TASK INSTRUCTIONS —
Please restate every entry exactly. Leave out the pictures.

(Extracted data entries)
════════

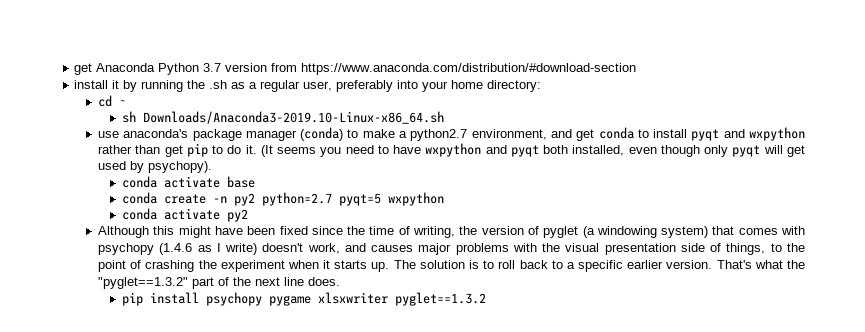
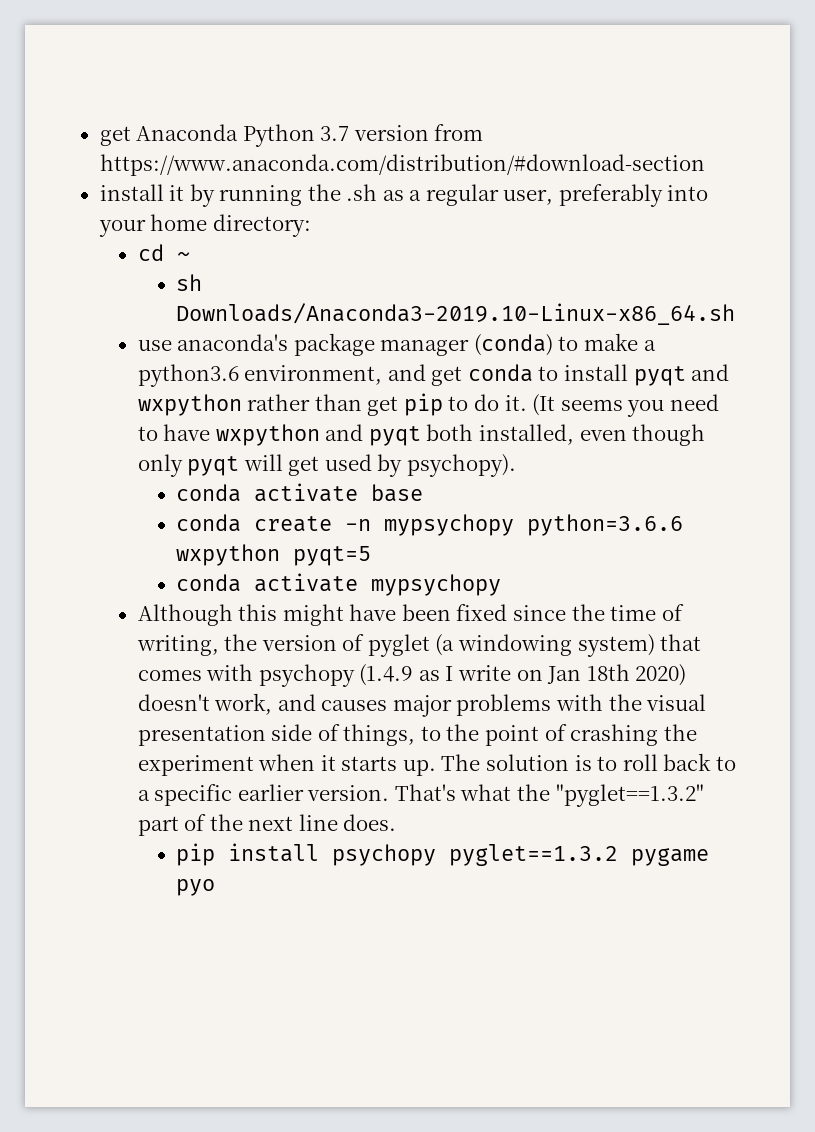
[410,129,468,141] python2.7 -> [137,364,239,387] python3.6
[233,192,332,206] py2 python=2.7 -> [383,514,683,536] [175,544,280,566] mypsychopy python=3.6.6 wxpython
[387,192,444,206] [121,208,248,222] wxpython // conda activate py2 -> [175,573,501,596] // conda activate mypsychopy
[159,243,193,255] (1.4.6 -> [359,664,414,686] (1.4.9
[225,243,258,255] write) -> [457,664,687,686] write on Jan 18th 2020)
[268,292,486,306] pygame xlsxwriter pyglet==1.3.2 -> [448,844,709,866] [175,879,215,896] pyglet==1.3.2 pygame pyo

════════

REPLY —
[410,129,468,141] python2.7 -> [137,364,239,387] python3.6
[233,192,332,206] py2 python=2.7 -> [383,514,683,536] [175,544,280,566] mypsychopy python=3.6.6 wxpython
[387,192,444,206] [121,208,248,222] wxpython // conda activate py2 -> [175,573,501,596] // conda activate mypsychopy
[159,243,193,255] (1.4.6 -> [359,664,414,686] (1.4.9
[225,243,258,255] write) -> [457,664,687,686] write on Jan 18th 2020)
[268,292,486,306] pygame xlsxwriter pyglet==1.3.2 -> [448,844,709,866] [175,879,215,896] pyglet==1.3.2 pygame pyo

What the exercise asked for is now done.